**TASK MATERIAL**
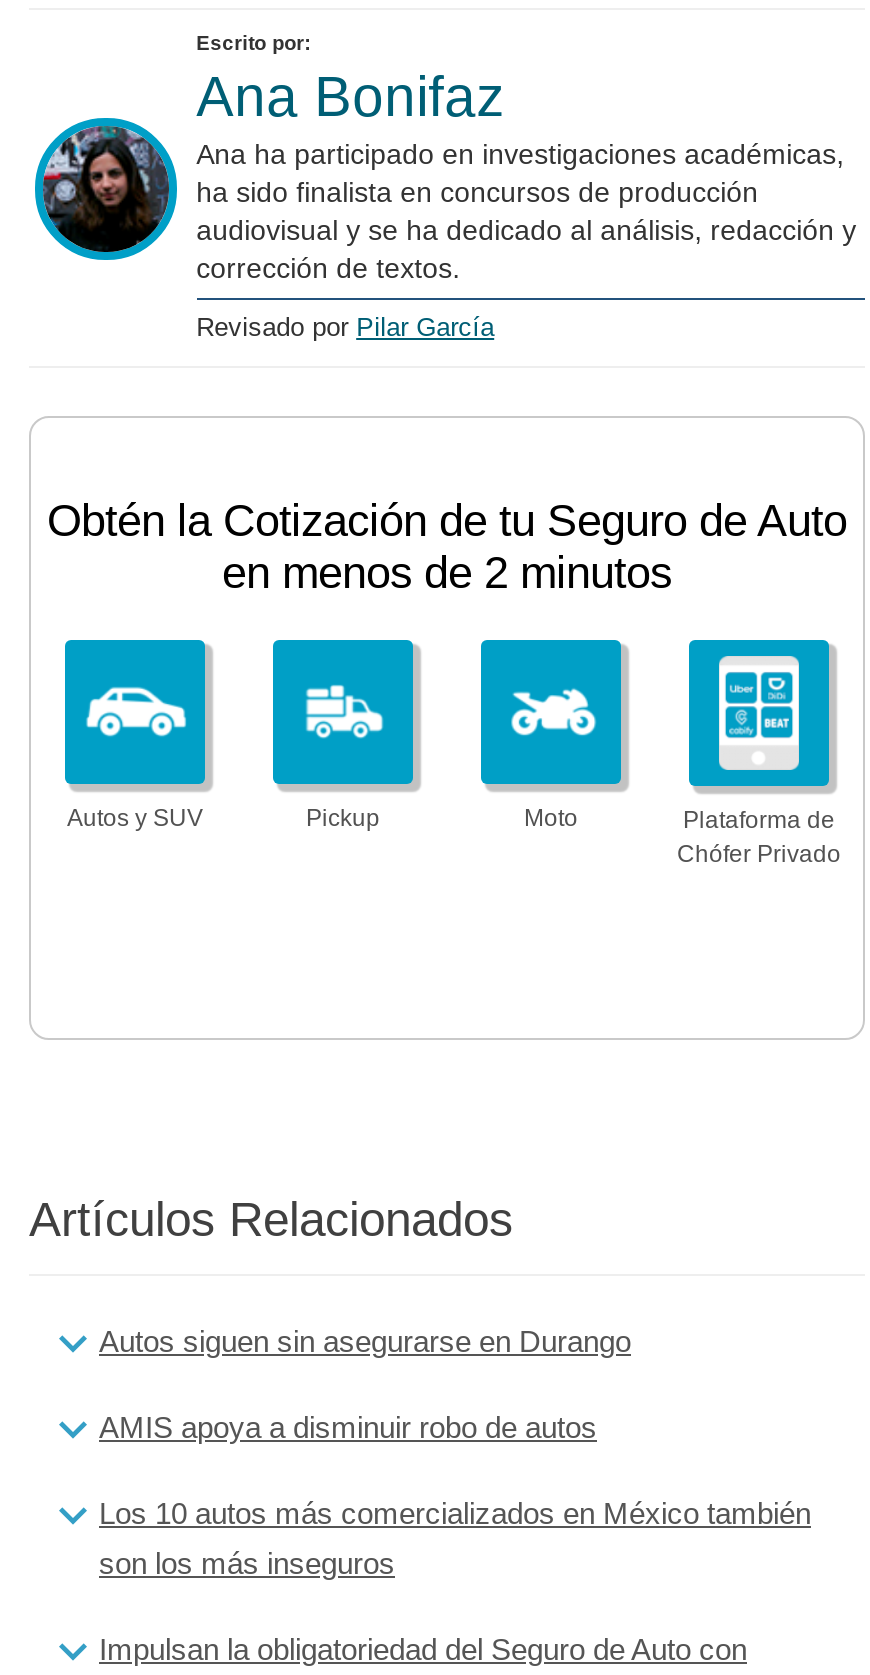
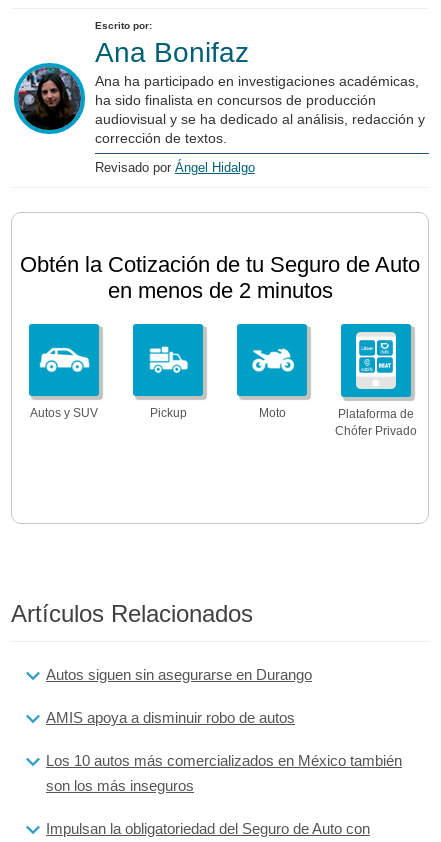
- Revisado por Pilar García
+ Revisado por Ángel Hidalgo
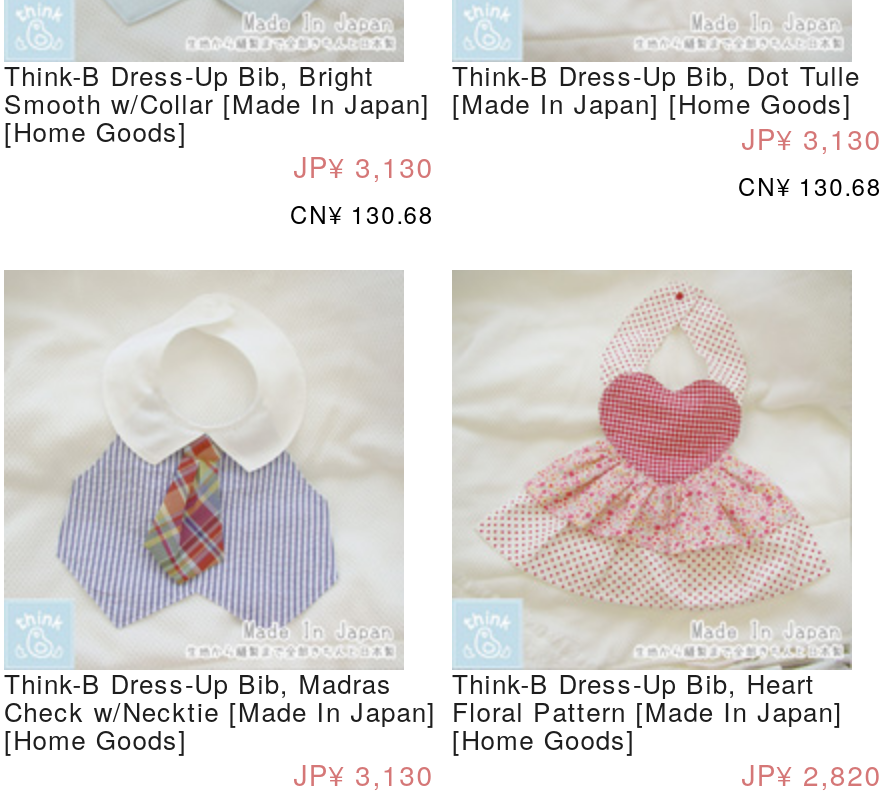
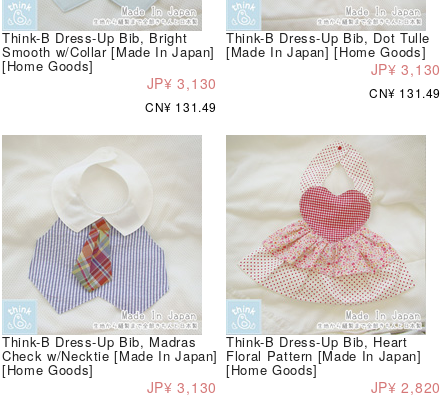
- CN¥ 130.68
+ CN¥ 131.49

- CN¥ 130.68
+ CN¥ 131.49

**EXERCISE REQUIREMENTS**
What you need to retype is every line from the one that has "por Ángel Hidalgo" through the last line of the listing, both included, with the pictures left out.

**RESULT OF THIS EXERCISE**
+ Revisado por Ángel Hidalgo
- CN¥ 130.68
+ CN¥ 131.49

- CN¥ 130.68
+ CN¥ 131.49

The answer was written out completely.